# Revell Germany 1/400 Queen Mary 2 Pics!



## JamesDFarrow (Sep 18, 1999)

Revell Germany 1/400 Queen Mary 2 Pics!

http://www.revell.de/en/modelkits/queen_mary/index.php

Looks Great!

James


----------



## John P (Sep 1, 1999)

1/350 too much for them to handle?


----------



## soloboy5 (Jun 18, 2003)

And why have we yet to see a star destroyer model that looks like that? I mean REALLY!!!


----------



## heiki (Aug 8, 1999)

Looks like they are putting the propellers on backwards!


----------



## StarCruiser (Sep 28, 1999)

heiki said:


> Looks like they are putting the propellers on backwards!


 Nope - those are propulsor pods - they are on correctly... Only now becoming more common on larger ships.


----------



## fluke (Feb 27, 2001)

I agree with soloboy...Why can't folks put that much care and detial in Sci-Fi kits! 

Looks very cool though! 

Imagin...a kit like that with todays techniques! WOW!  I just wish they would *completly * re do the TITANIC in 1/350th scale.


----------



## heiki (Aug 8, 1999)

StarCruiser said:


> Nope - those are propulsor pods - they are on correctly... Only now becoming more common on larger ships.


Technically the term is tracktor props vs pusher props. Pusher designs are more efficient then tracktor in both aircraft and boats. Are they using electric motors in these pods and do they swivel?


----------



## Nil (Dec 8, 2001)

A Reuters news story gives the answer:

_. . . raised concerns about future sales of the Mermaid pods, which consist of an electrical motor and a propellor which rotate 360 degrees, enabling vessels to pivot sharply.

The pods are also being fitted to the Queen Mary II, the world's largest cruise ship, which Alstom is building for Carnival Cruises Cunard Line._


----------



## JamesDFarrow (Sep 18, 1999)

Sprue shots:

http://www.dpmv.de/ipunkt/queenmary2/queenmary2.html

James


----------



## heiki (Aug 8, 1999)

Ya know, this ship has the look of a big cargo/container ship.


----------



## Nil (Dec 8, 2001)

heiki said:


> Ya know, this ship has the look of a big cargo/container ship.


Yeah, modern cruise ships have all the class of a high rise laid on its side!


----------



## Dr. Brad (Oct 5, 1999)

Wow, that looks like it will be an impressive model. I have no interest in building a model of a cruise ship, but it is impressive nonetheless!

Brad.


----------



## ClubTepes (Jul 31, 2002)

Dr. Brad said:


> I have no interest in building a model of a cruise ship, but it is impressive nonetheless!
> 
> Brad.


I actually would really like to see a lot of cruise ships in 1/700 and 1/350.

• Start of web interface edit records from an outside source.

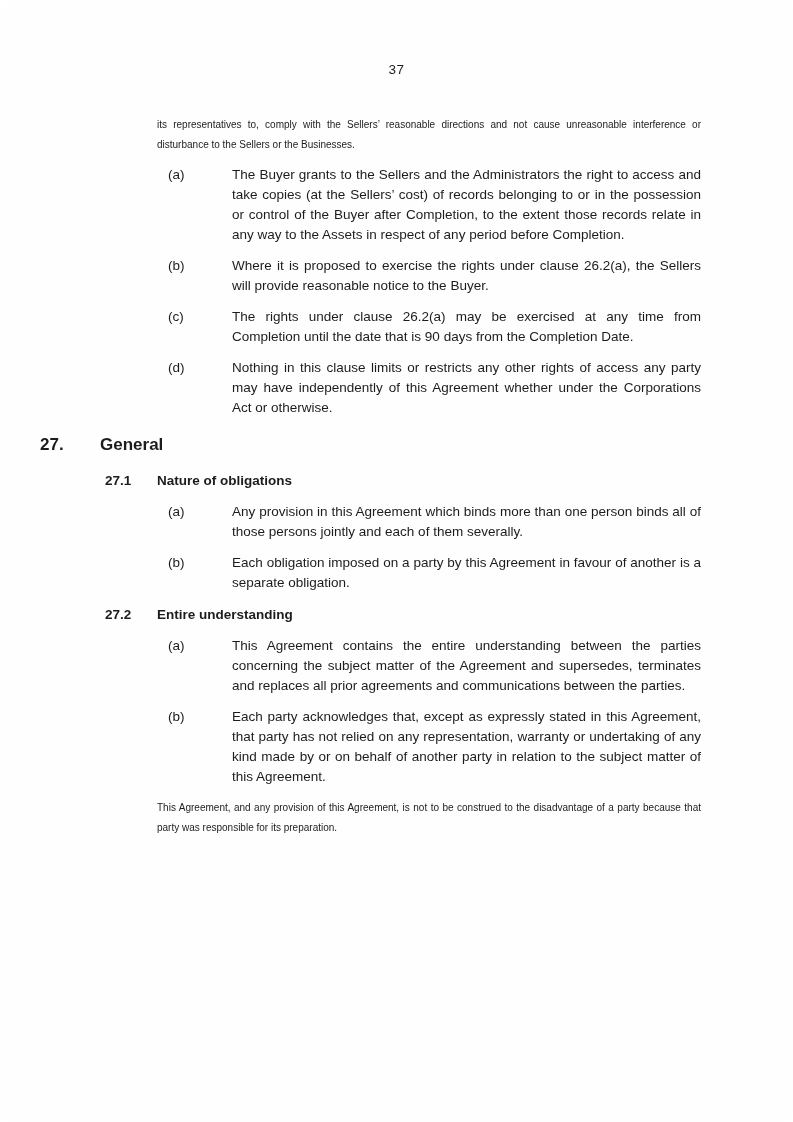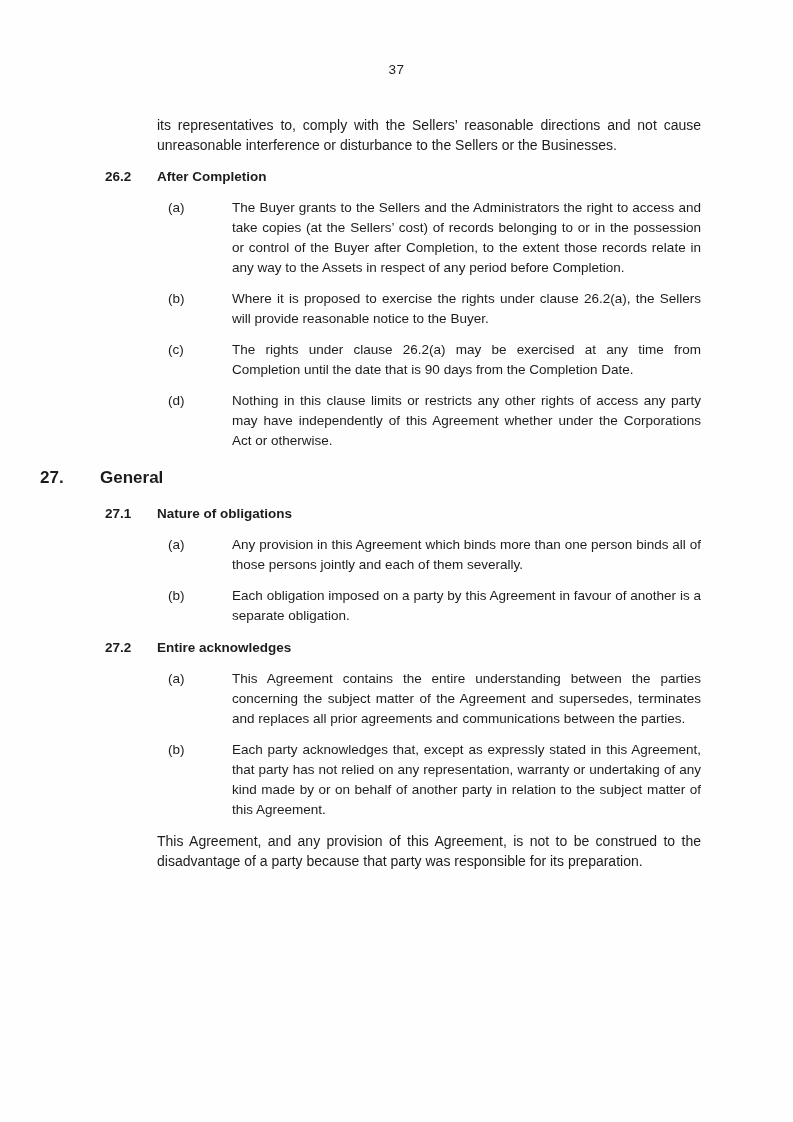"its representatives to, comply with" .para { font-size: 14px -> 10px }
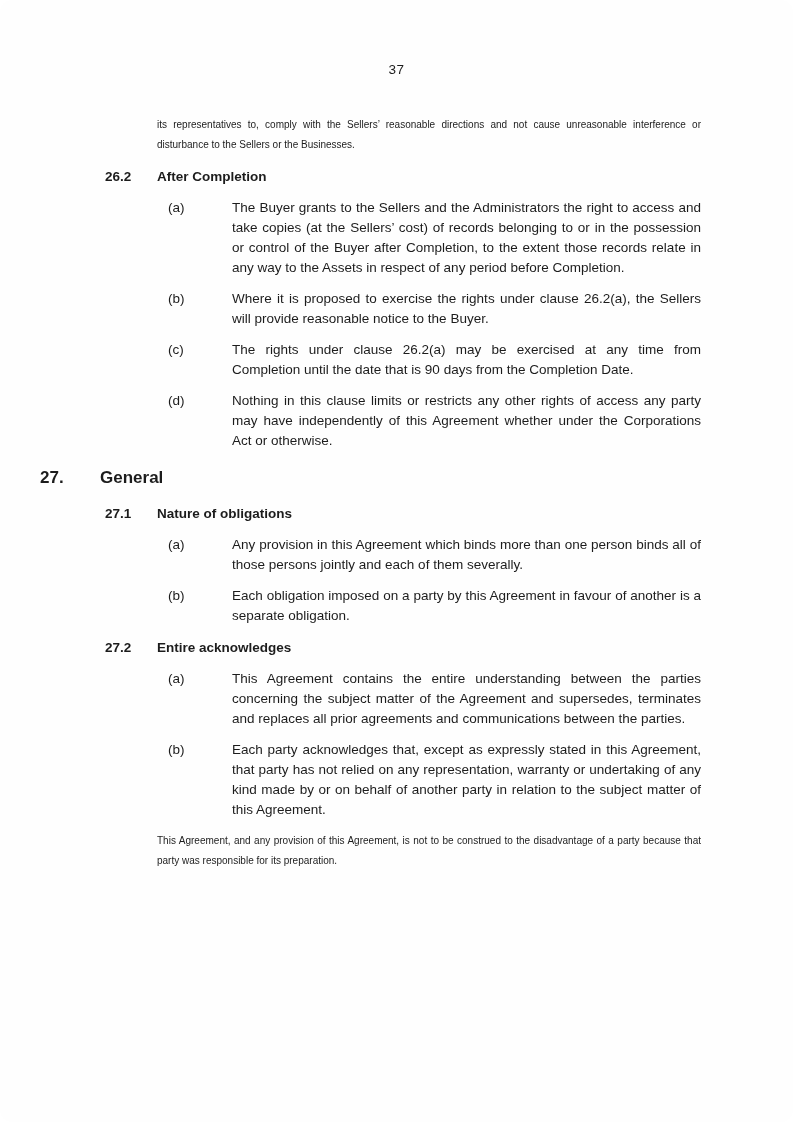"26.2" div.clause-head { html: <div> <span>26.2</span> <span>After Completion</span> </div> -> none }
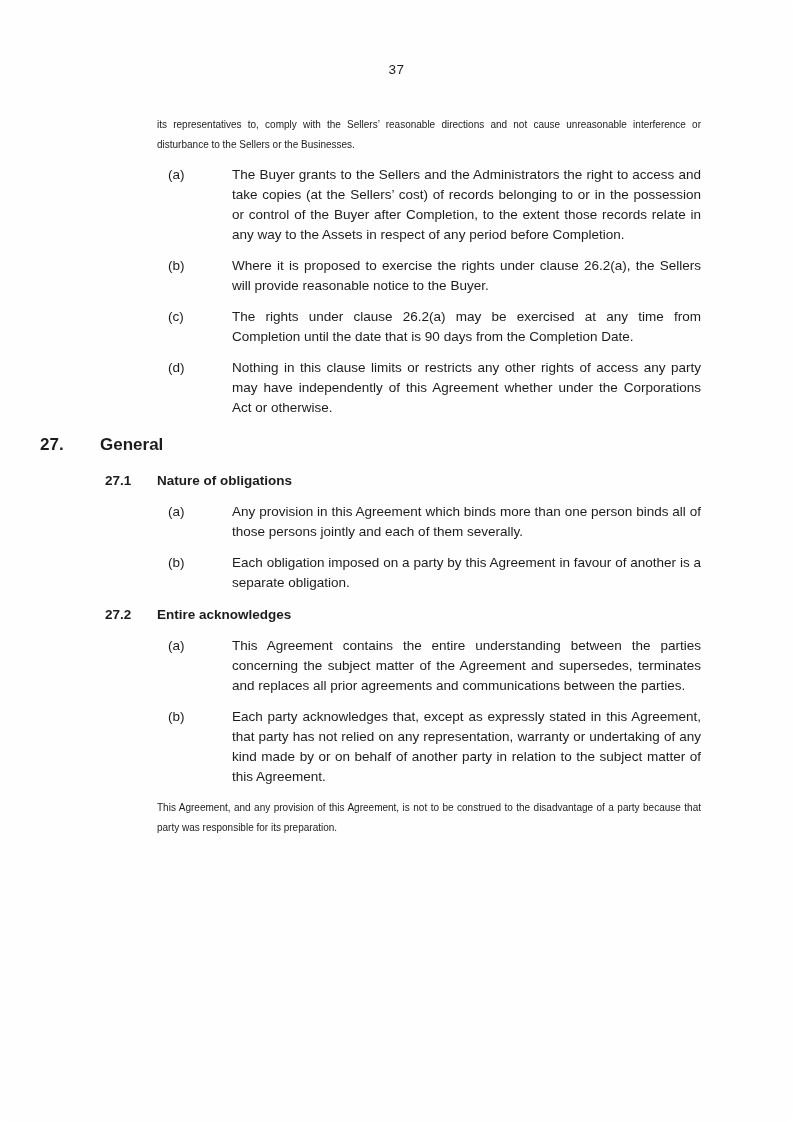"Entire acknowledges" span.title { text: acknowledges -> understanding }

The 1/400 on this one bums me out, as I would prefer the 1/350. 

Funny though, usually a cruise ship has to have gone through a horrible death, to get a model made of it.


----------



## roadrner (Jul 21, 1999)

Pretty fair size, not sure where I could put it. I do know the better half wouldn't care to see her sitting in the living room.  rr


----------



## fluke (Feb 27, 2001)

roadrner said:


> Pretty fair size, not sure where I could put it. I do know the better half wouldn't care to see her sitting in the living room.  rr


Thats easy to fix! WHO MAKES the most $?


----------



## Nil (Dec 8, 2001)

fluke said:


> Thats easy to fix! WHO MAKES the most $?


I think you've just given away the fact that you're single, or divorced, and, if the latter, the divorce was, gently put, messy.


----------